The contrast requires no interpretation. Europe invokes rules, shared responsibility, and historical obligation when its own interests are challenged, yet excludes those same principles when addressing Africa. The long-standing extraction of African labor, land, and resources — a process that materially contributed to Europe’s economic foundation — remains absent from Europe’s peace and partnership discourse.
Migration as Management, Not Resolution
Once again, migration is weaponized. African governments are pressured to criminalize movement, detain their own populations, and align domestic law with Western enforcement priorities. Some comply. Others resist. The method is familiar: externalize borders, outsource enforcement, preserve European stability at African expense.
What differs now is leverage.
Europe no longer monopolizes alternatives. Africa has options — and that reality unsettles Brussels far more than any migrant flow ever could.
Why Europe Has Never Wanted an African Rise
The unspoken truth is uncomfortable but unavoidable: a sovereign, industrialized, unified Africa would dismantle Europe’s economic advantage.
Europe has historically profited from African instability. What it resists is African leverage exercised without permission.
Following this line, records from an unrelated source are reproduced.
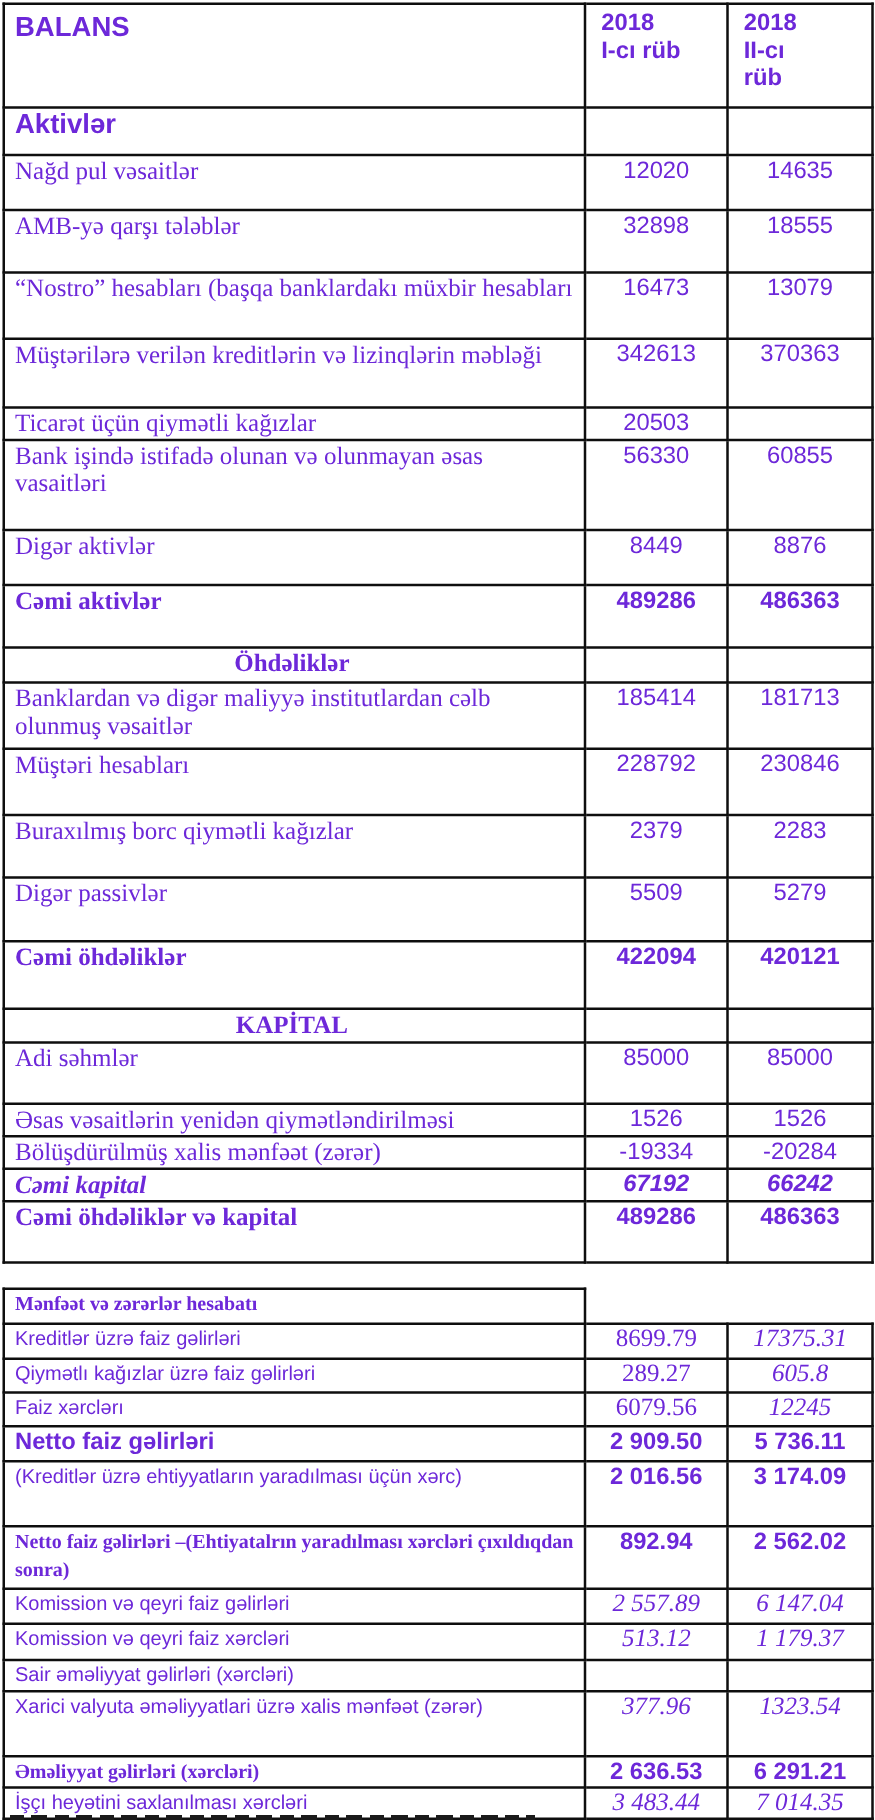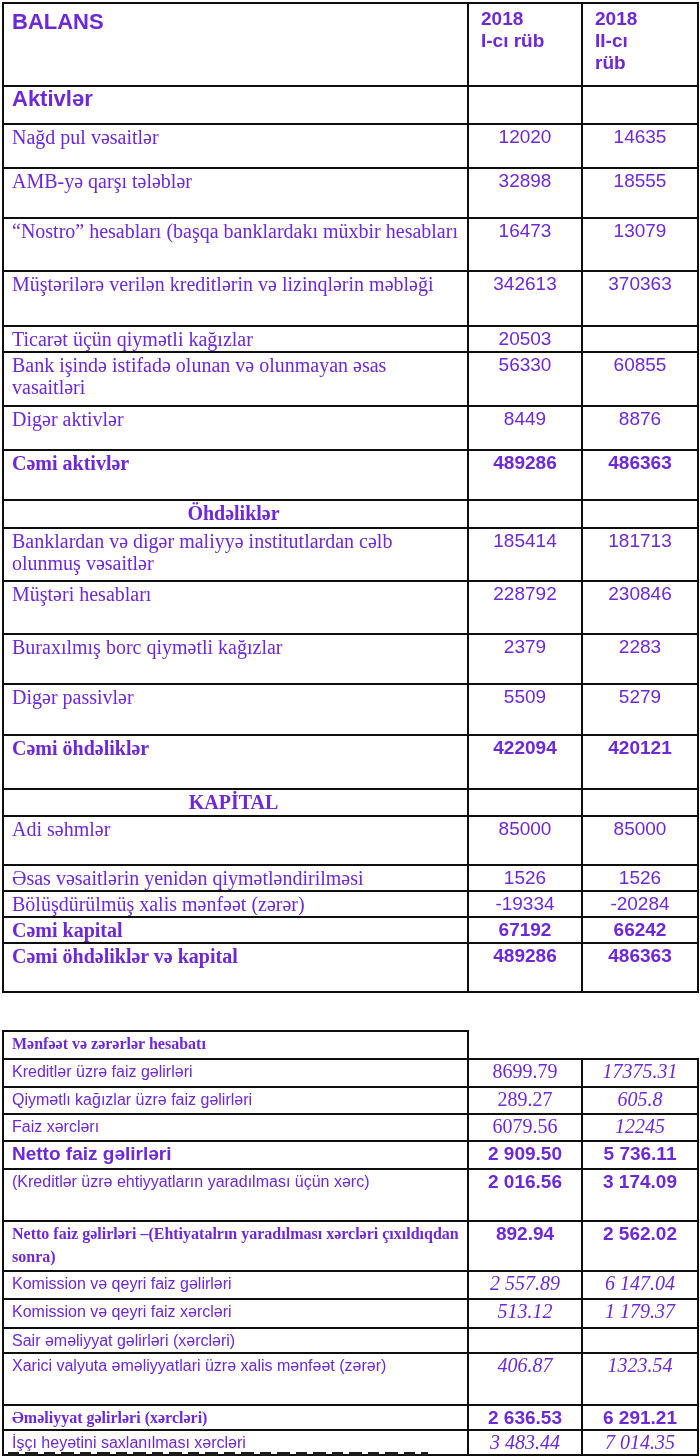--- a/index.html
+++ b/index.html
@@ -87,21 +87,21 @@
         <tr style="height: 55px;">
           <td class="lab sr">Müştərilərə verilən kreditlərin və lizinqlərin məbləği</td>
           <td class="val n">342613</td>
           <td class="val n">370363</td>
         </tr>
         <tr style="height: 23px;">
           <td class="lab sr">Ticarət üçün qiymətli kağızlar</td>
           <td class="val n">20503</td>
           <td class="val n"></td>
         </tr>
-        <tr style="height: 54px;">
+        <tr style="height: 72px;">
           <td class="lab sr">Bank işində istifadə olunan və olunmayan əsas vasaitləri</td>
           <td class="val n">56330</td>
           <td class="val n">60855</td>
         </tr>
         <tr style="height: 44px;">
           <td class="lab sr">Digər aktivlər</td>
           <td class="val n">8449</td>
           <td class="val n">8876</td>
         </tr>
         <tr style="height: 50px;">
@@ -152,21 +152,21 @@
         <tr style="height: 24px; margin-left: 18px;">
           <td class="lab sr">Əsas vəsaitlərin yenidən qiymətləndirilməsi</td>
           <td class="val n">1526</td>
           <td class="val n">1526</td>
         </tr>
         <tr style="height: 25px;">
           <td class="lab sr">Bölüşdürülmüş xalis mənfəət (zərər)</td>
           <td class="val n">-19334</td>
           <td class="val n">-20284</td>
         </tr>
-        <tr style="height: 23px;">
+        <tr style="height: 23px; font-style: italic;">
           <td class="lab rb">Cəmi kapital</td>
           <td class="val nb">67192</td>
           <td class="val nb">66242</td>
         </tr>
         <tr style="height: 49px;">
           <td class="lab rb">Cəmi öhdəliklər və kapital</td>
           <td class="val nb">489286</td>
           <td class="val nb">486363</td>
         </tr>
       </tbody>
@@ -224,21 +224,21 @@
           <td class="val si">513.12</td>
           <td class="val si">1 179.37</td>
         </tr>
         <tr style="height: 24px;">
           <td class="lab">Sair əməliyyat gəlirləri (xərcləri)</td>
           <td class="val si"></td>
           <td class="val si"></td>
         </tr>
         <tr style="height: 52px;">
           <td class="lab">Xarici valyuta əməliyyatlari üzrə xalis mənfəət (zərər)</td>
-          <td class="val si">406.87</td>
+          <td class="val si">377.96</td>
           <td class="val si">1323.54</td>
         </tr>
         <tr style="height: 22px;">
           <td class="lab rb">Əməliyyat gəlirləri (xərcləri)</td>
           <td class="val nb">2 636.53</td>
           <td class="val nb">6 291.21</td>
         </tr>
         <tr style="height: 25px;">
           <td class="lab">İşçı heyətini saxlanılması xərcləri</td>
           <td class="val si">3 483.44</td>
That is why raw materials leave Africa unprocessed; trade agreements remain structurally unequal; debt systems are preserved rather than dismantled; security cooperation replaces development; reparations are excluded from every agenda.
Peace is offered.
Justice is withheld.
Partnership is promised.
Power is never shared.
President Afwerki has consistently argued that durable peace cannot be achieved through externally designed frameworks that ignore historical responsibility and power imbalance. Stability, in his view, emerges only when nations control their own resources, define their own development paths, and reject arrangements that reproduce dependency under new terminology.
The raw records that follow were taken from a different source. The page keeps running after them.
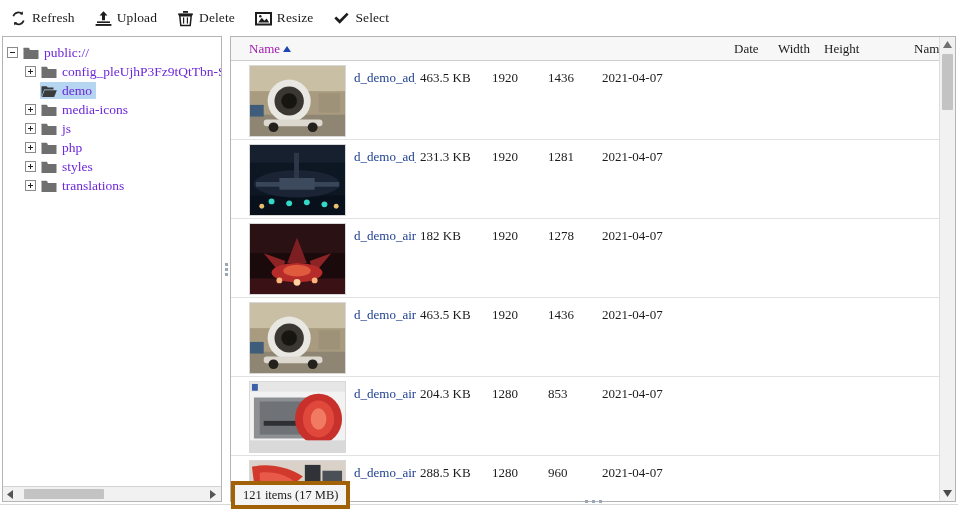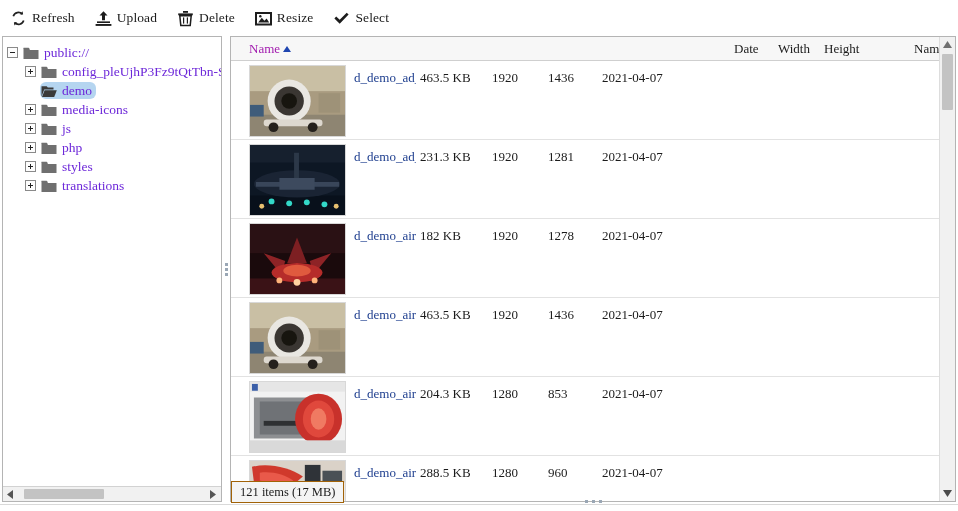--- a/index.html
+++ b/index.html
@@ -77,21 +77,20 @@
     user-select: none;
   }
   .trow .twrap {
     display: inline-flex;
     align-items: center;
     padding: 1px 4px 1px 1px;
     border-radius: 1px;
   }
   .trow.sel .twrap {
     background: #b5d5f0;
-    border-radius: 6px;
   }
   .toggle {
     width: 11px; height: 11px;
     flex: 0 0 11px;
     border: 1px solid #8a8a8a;
     background: #fdfdfd;
     margin-right: 4px;
     position: relative;
     box-sizing: border-box;
   }
@@ -297,26 +296,26 @@
     left: 2px; top: 17px;
     width: 11px; height: 56px;
     background: #c3c3c3;
     border-radius: 1px;
   }
 
   
   #statusbar {
     position: absolute;
     left: 231px; top: 481px;
-    height: 22px;
+    height: 28px;
     padding: 0 8px;
     display: flex;
     align-items: center;
     background: #f4f4f4;
-    border: 1px solid #a16207;
+    border: 4px solid #a16207;
     font-size: 12.5px;
     color: #1b1b1b;
     z-index: 40;
     white-space: nowrap;
     box-sizing: border-box;
   }
 
   
   #bottom-grip {
     position: absolute;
The Double Standard Laid Bare
Europe’s outrage over tariffs reveals more than trade anxiety — it exposes a hierarchy of whose grievances matter.
When Europe is harmed, history is invoked.
When Africa is harmed, history is dismissed.
The connection from 2017 to now is not coincidence — it is continuity. Each time Europe faces systemic pressure, it turns to Africa. Each time it speaks of peace, it avoids repayment. Each time Africa is told to be patient, Europe buys time.
But multipolarity has fractured the old hierarchy.
Africa now holds leverage — real leverage — if it understands the board and refuses inherited rules. Reparations are not charity. They are settlement. Justice is not symbolism. It is structure.
Peace without reparations is rhetoric.
Partnership without justice is extraction.
Diplomacy without memory is surrender.
Africa does not need Europe’s approval to rise.
Europe needs Africa’s consent to endure.
That is the contradiction Europe avoids —
and exactly why this moment must not be wasted.